La capitale britannique, citée à de nombreuses reprises dans les documents analysés par le Consortium international des journalistes d’investigation, joue un rôle essentiel dans la face sombre de l’économie mondiale. Quelque 300 responsables publics, 35 chefs d’État et 130 milliardaires y figurent. Comme le roi Abdallah II de Jordanie, l’entourage du président kényan Uhuru Kenyatta, des oligarques russes proches de Vladimir Poutine et du dictateur biélorusse Alexandre Loukachenko, tous ont bâti à Londres un patrimoine immobilier avec l’aide de sociétés-écrans sises dans les paradis fiscaux. Plus de 600 journalistes dans 117 pays ont parcouru les fichiers de 14 sources pendant des mois. Les données ont été obtenues par le Consortium international des journalistes d’investigation (ICIJ) à Washington DC, qui a travaillé avec plusieurs groupes de médias dont Le Soir, De Tijd en Belgique. C’est BBC Panorama et le Guardian qui ont mené l’enquête au Royaume-Uni.  L’investigation des deux médias a révélé comment l’ancien Premier ministre britannique Tony Blair et sa femme ont économisé £312,000 en droits de timbre lorsqu’ils ont acheté un bureau à Londres. L’enquête a mis en évidence l’échec du Gouvernement britannique à introduire un registre des propriétaires fonciers offshore, malgré les promesses répétées de le faire. Alors que certains acheteurs de propriété pourraient cacher des activités de blanchiment d’argent.

De généreux donateurs étrangers du parti conservateurs…

Le président azerbaïdjanais Ilham Aliyev et sa famille, qui ont été accusés de piller leur propre pays, en sont un exemple. L’enquête a révélé que les Aliyev et leurs proches collaborateurs ont été secrètement impliqués dans des transactions immobilières au Royaume-Uni d’une valeur de plus de 400 millions de livres sterling. Et, l’une des plus grandes donatrices du Parti conservateur tire sa richesse personnelle de son mari, un ancien ministre russe, a-t-on affirmé. Lubov Chernukhin, qui a donné près de 2 millions de livres sterling aux conservateurs depuis 2012, est décrite comme « une femme au foyer » qui est « financièrement soutenue par son mari Vladimir », selon des documents des Pandora Papers divulgués à la BBC. Chernukhin a eu l’occasion de jouer au tennis avec Boris Johnson lors d’un événement de collecte de fonds l’année dernière et a dîné avec Theresa May lorsqu’elle était Première ministre.
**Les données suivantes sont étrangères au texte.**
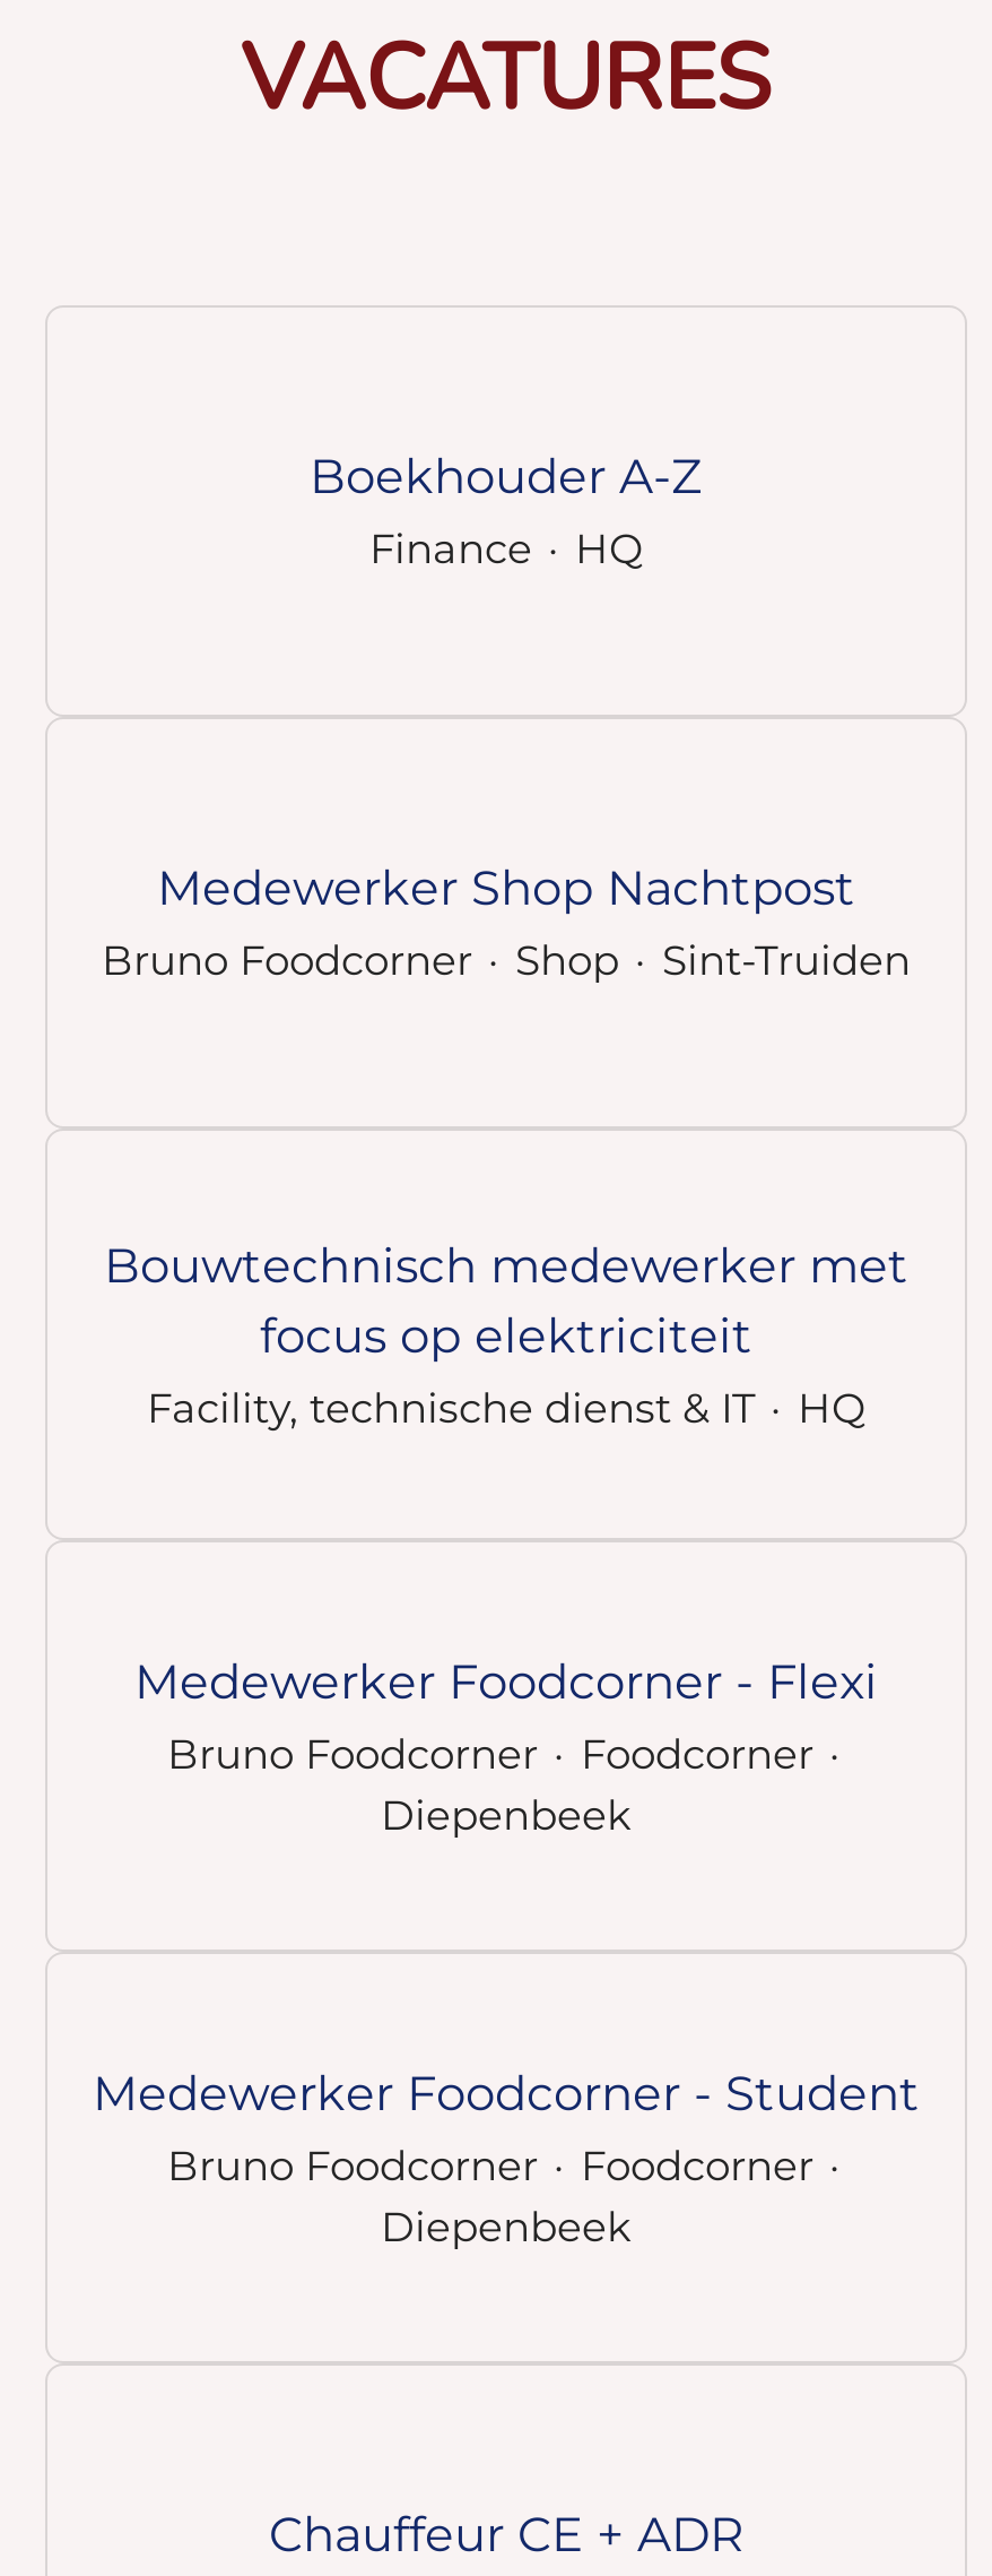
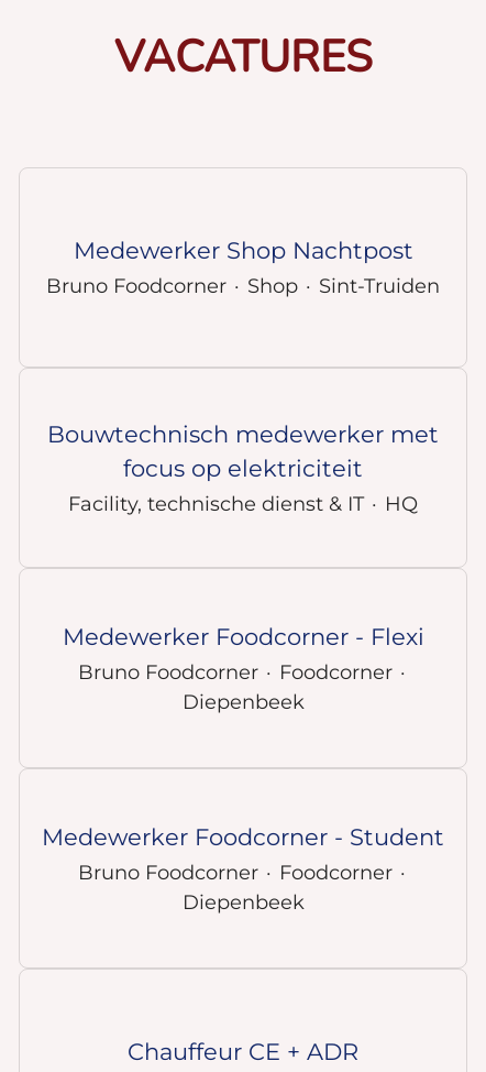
[310,448,703,574] Boekhouder A-Z | Finance · HQ -> none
Dans une autre révélation, un homme d’affaires dont les entreprises ont soutenu des dizaines de députés conservateurs a gagné des millions grâce à un accord sur un pipeline russe accusé de fraude massive, a-t-on affirmé. Viktor Fedotov, un ancien cadre pétrolier, est copropriétaire d’Aquind, une société qui cherche à obtenir l’approbation du gouvernement pour un lien énergétique controversé entre le Royaume-Uni et la France. Ainsi M. Fedotov a investi dans l’immobilier au Royaume-Uni et sa fortune est également impliquée dans le financement du Parti conservateur.
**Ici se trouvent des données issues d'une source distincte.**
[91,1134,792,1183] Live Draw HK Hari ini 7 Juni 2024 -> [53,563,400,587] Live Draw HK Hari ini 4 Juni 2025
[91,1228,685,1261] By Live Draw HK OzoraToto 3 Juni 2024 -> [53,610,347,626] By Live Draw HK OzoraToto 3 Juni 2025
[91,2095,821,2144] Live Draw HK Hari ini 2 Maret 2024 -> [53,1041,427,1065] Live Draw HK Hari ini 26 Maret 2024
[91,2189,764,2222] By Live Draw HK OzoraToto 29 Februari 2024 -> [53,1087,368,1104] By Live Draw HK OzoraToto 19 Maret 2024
Son lien avec Aquind a été caché en profitant d’une exemption aux lois britanniques sur les sociétés accordées aux personnes ayant des problèmes de sécurité personnelle. Fedotov est désormais identifié dans les archives publiques de la société, aux côtés d’Alexander Temerko, le visage public né en Ukraine et copropriétaire d’Aquind. Temerko est un militant du Parti conservateur et un ami personnel du Premier ministre Boris Johnson. Il est un habitué des collectes de fonds du Parti conservateur et a personnellement fait un don de plus de £700,000 au parti. Les enquêtes de la BBC ont établi qu’en plus des dons de M. Temerko au Parti conservateur, les entreprises de M. Fedotov ont fait un don de £700.000 supplémentaires à 34 députés et à leurs partis locaux depuis le début du projet Aquind.
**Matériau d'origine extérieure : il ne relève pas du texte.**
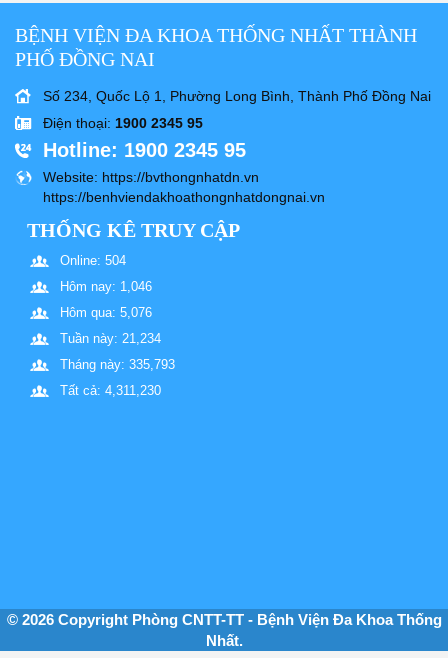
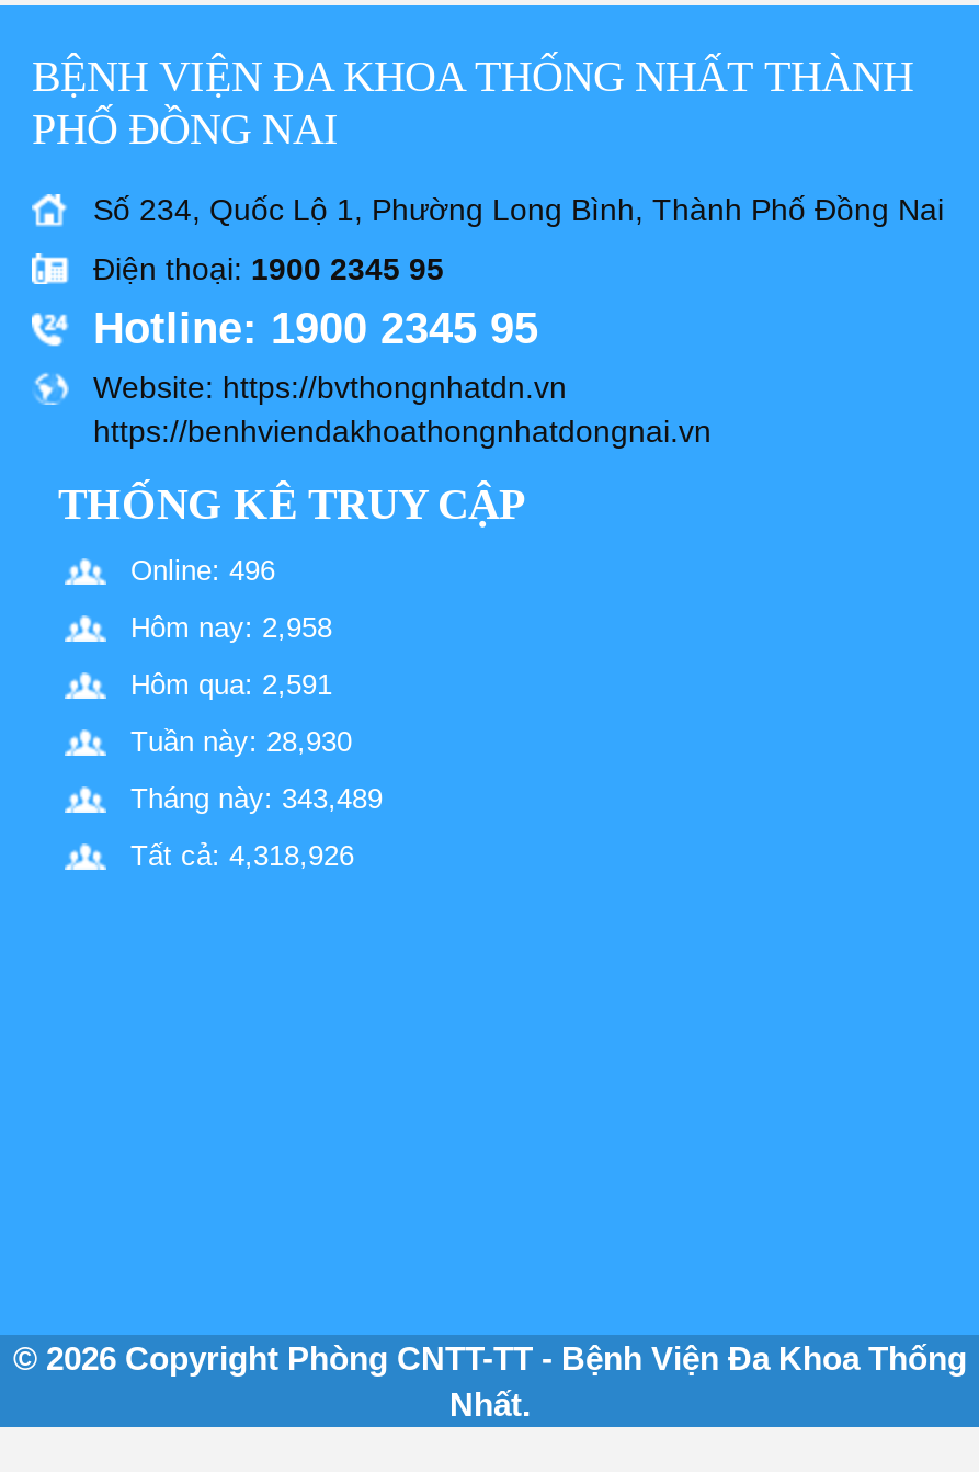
[60,253,126,268] Online: 504 -> [130,555,275,587] Online: 496
[60,279,152,294] Hôm nay: 1,046 -> [130,612,332,645] Hôm nay: 2,958
[60,305,152,320] Hôm qua: 5,076 -> [130,669,332,702] Hôm qua: 2,591
[60,331,161,346] Tuần này: 21,234 -> [130,726,352,759] Tuần này: 28,930
[60,357,175,372] Tháng này: 335,793 -> [130,783,383,816] Tháng này: 343,489
[60,383,161,398] Tất cả: 4,311,230 -> [130,840,354,873] Tất cả: 4,318,926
Et depuis 2018, Mohamed Amersi a également donné près de £525 000 au parti conservateur. Les documents divulgués ont révélé comment il a travaillé sur une série d’accords controversés pour une société de télécommunications suédoise qui a ensuite été condamnée à une amende de 965 millions de dollars (700 millions de livres sterling) dans le cadre d’une poursuite aux États-Unis. Les questions sur les sources de la richesse de M. Amersi surviennent alors que la conférence annuelle du Parti conservateur se déroule actuellement à Manchester. Ses dons comprenaient plus de £100,000 pour la campagne électorale générale de 2019 et £10,000 pour la candidature à la direction du Premier ministre. La partenaire d’origine russe de M. Amersi, Nadezhda Rodicheva, a également fait un don aux conservateurs (plus de £250,000 en 2017 et 2018).

Le Premier ministre Boris Johnson est poussé vers la sortie. AFP

Le Premier ministre Boris Johnson lors de son discours au congrès du Parti conservateur à Manchester.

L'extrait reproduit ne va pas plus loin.